L’épidémie Coronavirus, véritable menace pour l’humanité, est aussi un désastre pour l’économie mondiale particulièrement celle des pays africains.En effet, la dette africaine s’élève à 365 milliards de dollars dont 40% détenus par la seule Chine. Cette colossale dette représentant 60% du PIB de l’ensemble des Etats africains a été contractée au fil du temps en trois étapes : D’abord les années 60 au lendemain des indépendances de plusieurs états africains où plusieurs économies africaines ont profité des prêts concessionnels des anciennes puissances colonisatrices. Les années 70, les institutions de Bretton Woods ont tenté de restructurer les économies africaines par le billet d’un libéralisme économique non maîtrisé. Résultat: échec patent pour la plupart des pays africains. Ces Etats, au lieu de créer des bases infrastructures susceptibles de soutenir les programmes d’Ajustement structurels, se sont plutôt illustrés sur le terrain de la mal gouvernance avec ses corollaires de mal gouvernance économique.
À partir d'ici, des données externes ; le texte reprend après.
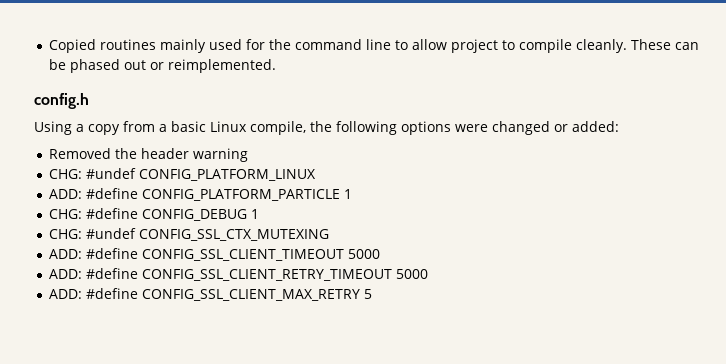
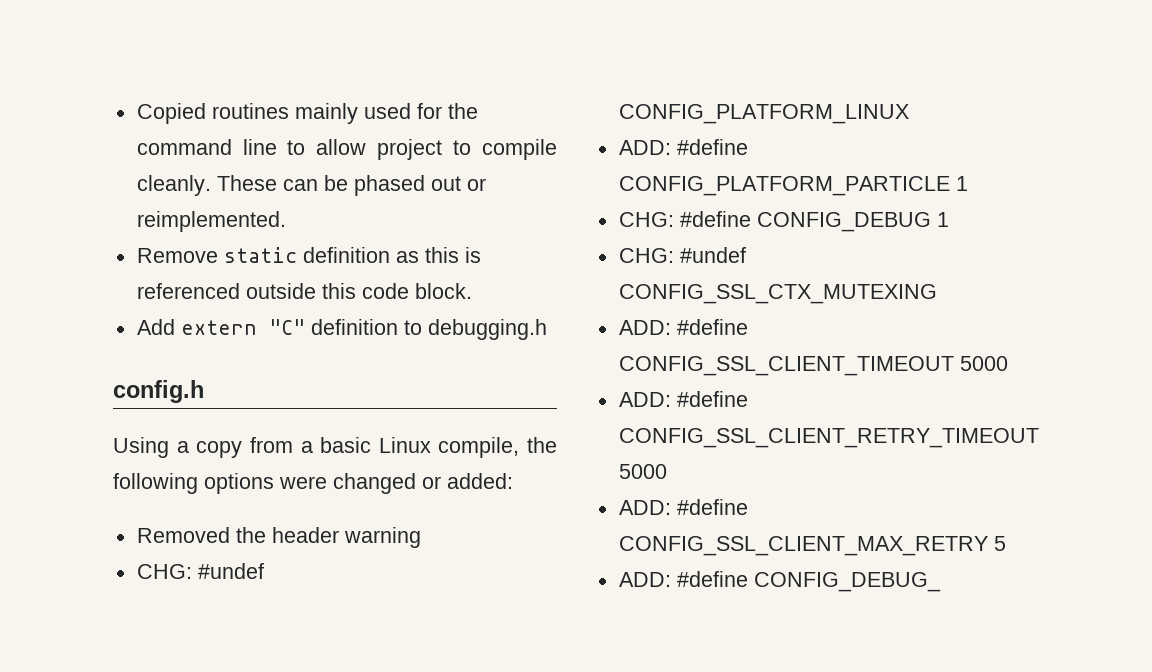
(276, 66) none -> [136,247,481,263] [136,283,472,299] [136,319,547,340] // Remove static definition as this is referenced outside this code block. // Add extern "C" definition to debugging.h
(372, 294) none -> [618,571,941,592] // ADD: #define CONFIG_DEBUG_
Cette situation ne s’est guère améliorée avec l’arrivée de la Chine au début des années 2000 comme puissante bailleuse de fonds peu exigeante sur les critères de gouvernance mais plutôt préoccupée par son agenda géopolitique.
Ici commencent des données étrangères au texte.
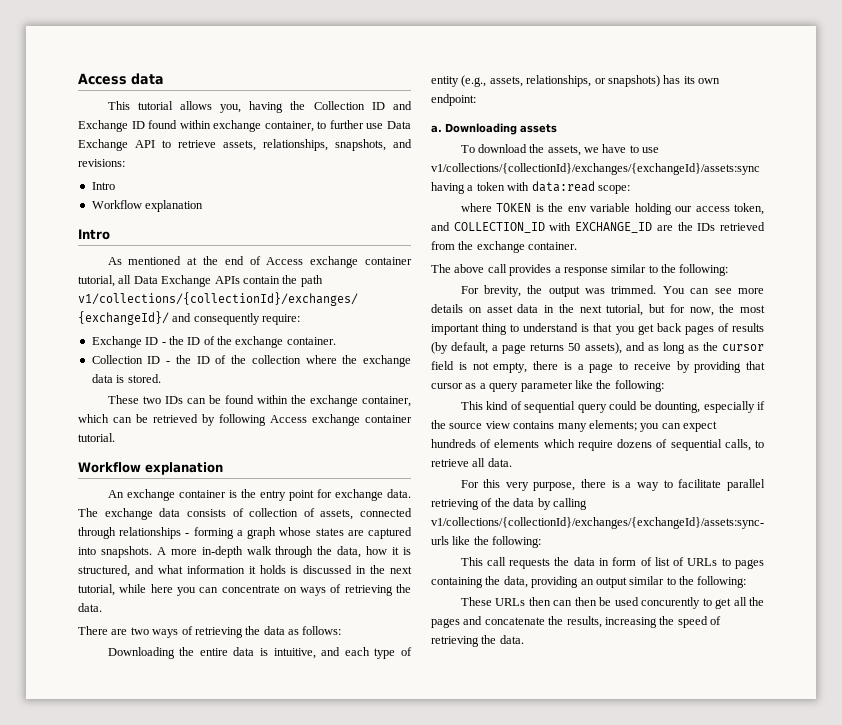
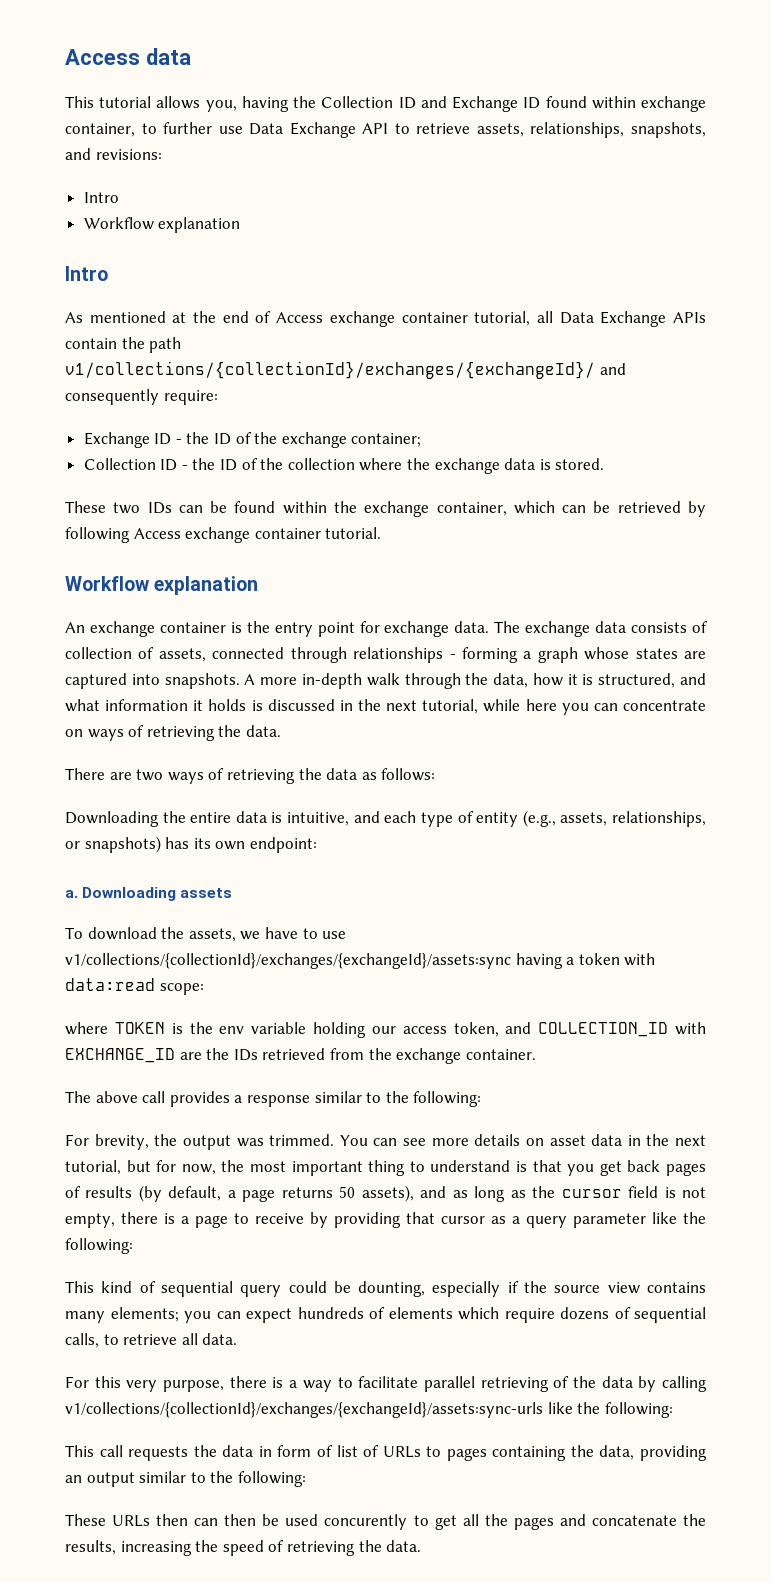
[286,337,336,345] container. -> [351,433,422,447] container;

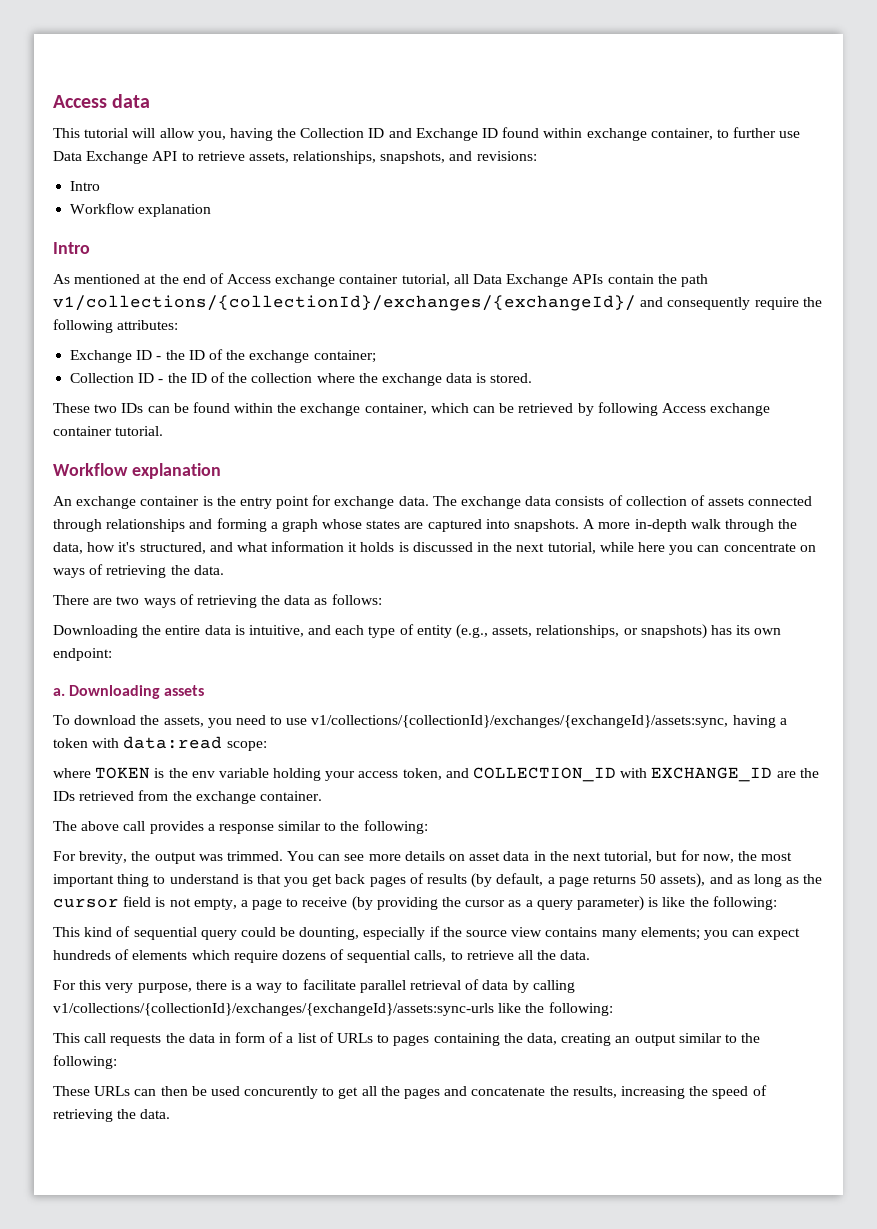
[156,96,201,109] allows -> [132,128,195,138] will allow
[163,390,218,405] require: -> [754,297,822,310] [53,319,179,333] require the following attributes:
[158,648,206,662] assets, -> [708,497,745,506] assets
[449,654,456,659] - -> [189,519,213,529] and
[567,674,594,685] it is -> [118,542,136,552] it's
[240,927,298,940] we have -> [207,715,266,728] you need
[65,953,511,969] v1/collections/{collectionId}/exchanges/{exchangeId}/assets:sync -> [311,715,729,728] v1/collections/{collectionId}/exchanges/{exchangeId}/assets:sync,
[371,1026,396,1034] our -> [325,771,356,781] your
[121,1212,175,1224] there is -> (237, 904) none
[310,1212,435,1228] by providing that -> [351,896,462,911] (by providing the
[573,1213,646,1228] parameter -> [576,896,659,911] parameter) is
(198, 1339) none -> [537,950,557,960] the
[480,1376,596,1392] retrieving of the -> [410,979,480,990] retrieval of
(333, 1451) none -> [286,1036,294,1043] a
[640,1445,707,1461] providing -> [561,1033,612,1046] creating
[156,1514,189,1526] then -> (131, 1091) none

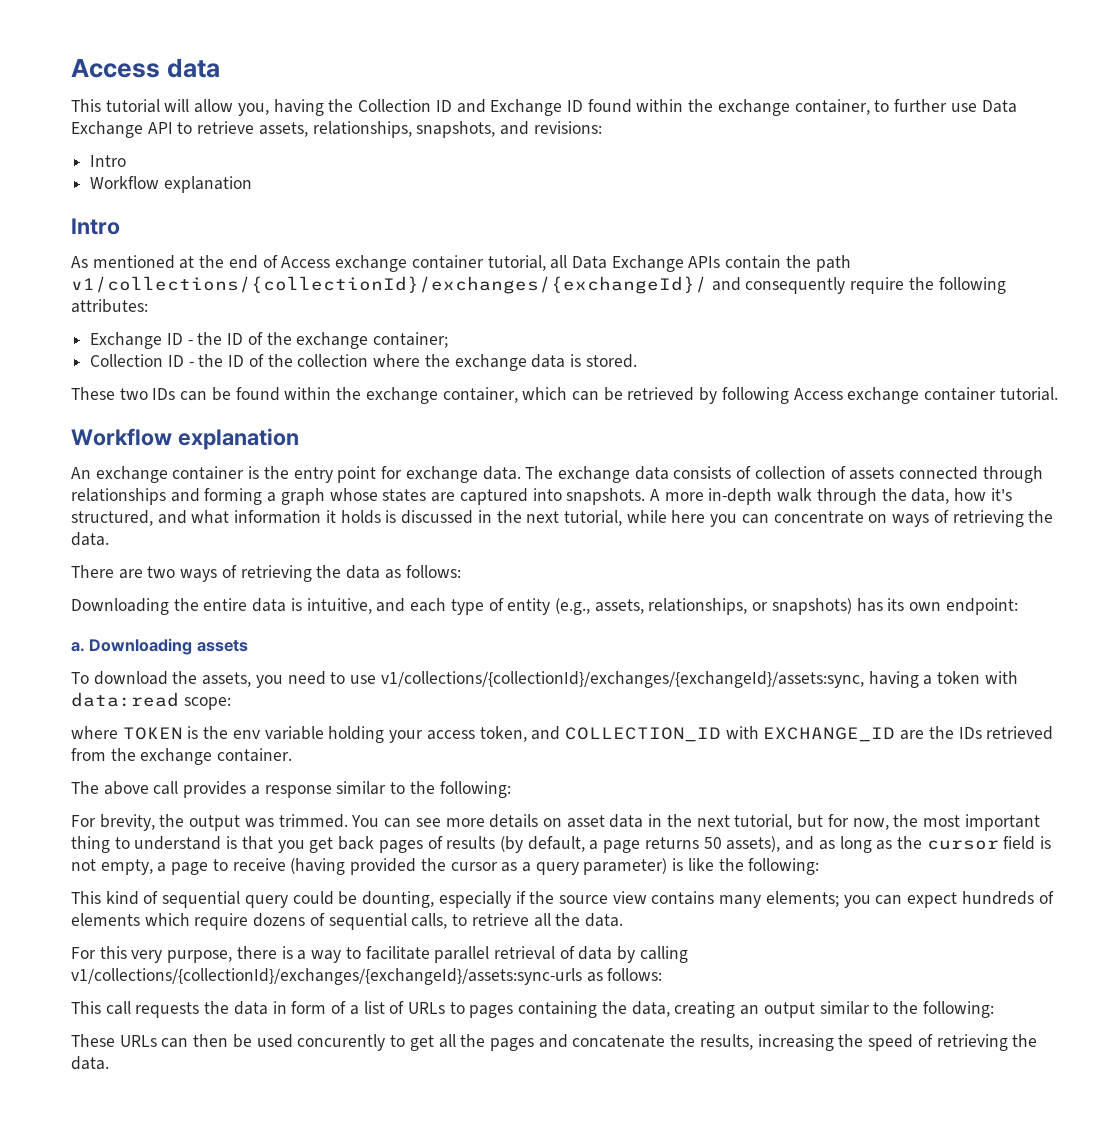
(583, 133) none -> [688,99,714,112] the
[351,896,438,911] (by providing -> [290,858,417,875] (having provided
[498,1002,613,1016] like the following: -> [586,968,663,982] as follows:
Aujourd’hui, la problématique de la dette africaine reste enfermée dans un schéma d’endettement cyclique marquée par des cas avérés de détournement des fonds publics mis à disposition par des partenaires financiers pour des projets de développement.
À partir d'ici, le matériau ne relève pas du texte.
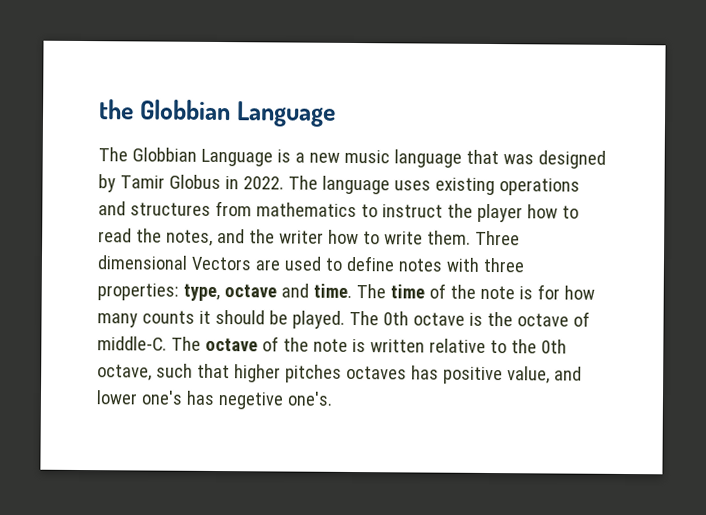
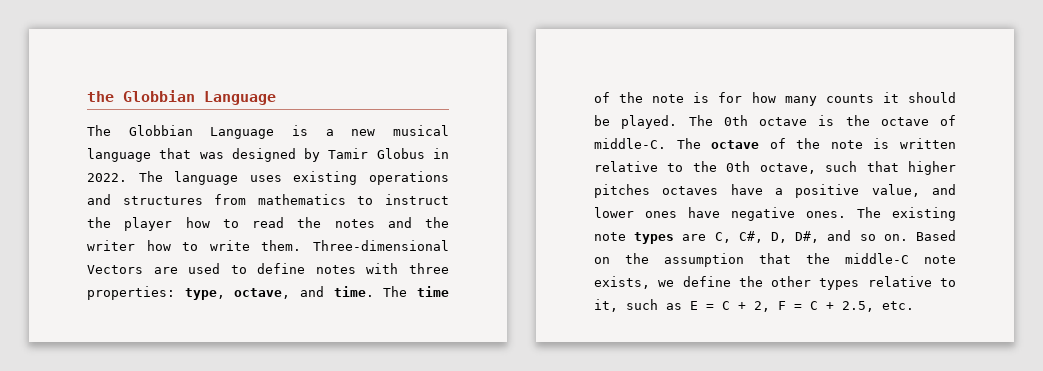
[343,149,390,164] music -> [393,125,449,136] musical
[165,229,213,246] notes, -> [334,219,375,228] notes
[474,230,520,246] [97,255,188,270] Three dimensional -> [313,240,449,251] Three-dimensional
[223,284,277,298] octave -> [234,288,291,299] octave,
[410,365,439,380] has -> [730,184,783,195] have a
[140,390,333,410] one's has negetive one's. -> [645,207,956,221] [594,230,956,244] [594,253,956,267] [594,276,956,290] [594,299,914,312] ones have negative ones. The existing note types are C, C#, D, D#, and so on. Based on the assumption that the middle-C note exists, we define the other types relative to it, such as E = C + 2, F = C + 2.5, etc.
Plusieurs pays africains ont connu des allègements de dette ces dernières années, au titre de l’initiative de la Banque mondiale et du FMI en faveur des pays pauvres très endettés (PPTE). Mais le cercle vertueux escompté ne s’est pas enclenché : le Congo-Brazzaville, par exemple, dont la dette a été divisée par trois en 2005, est à nouveau endetté à plus de 100 % de son PIB. « Il ne faut pas perdre de vue la question de la mal gouvernance et de la corruption qui gangrènent certains régimes sur le continent. On parle d’un cycle infernal de l’endettement pour le financement d’un développement qui n’est toujours pas là », explique Bakary Sambé, directeur du Timbuktu Institute basé à Dakar.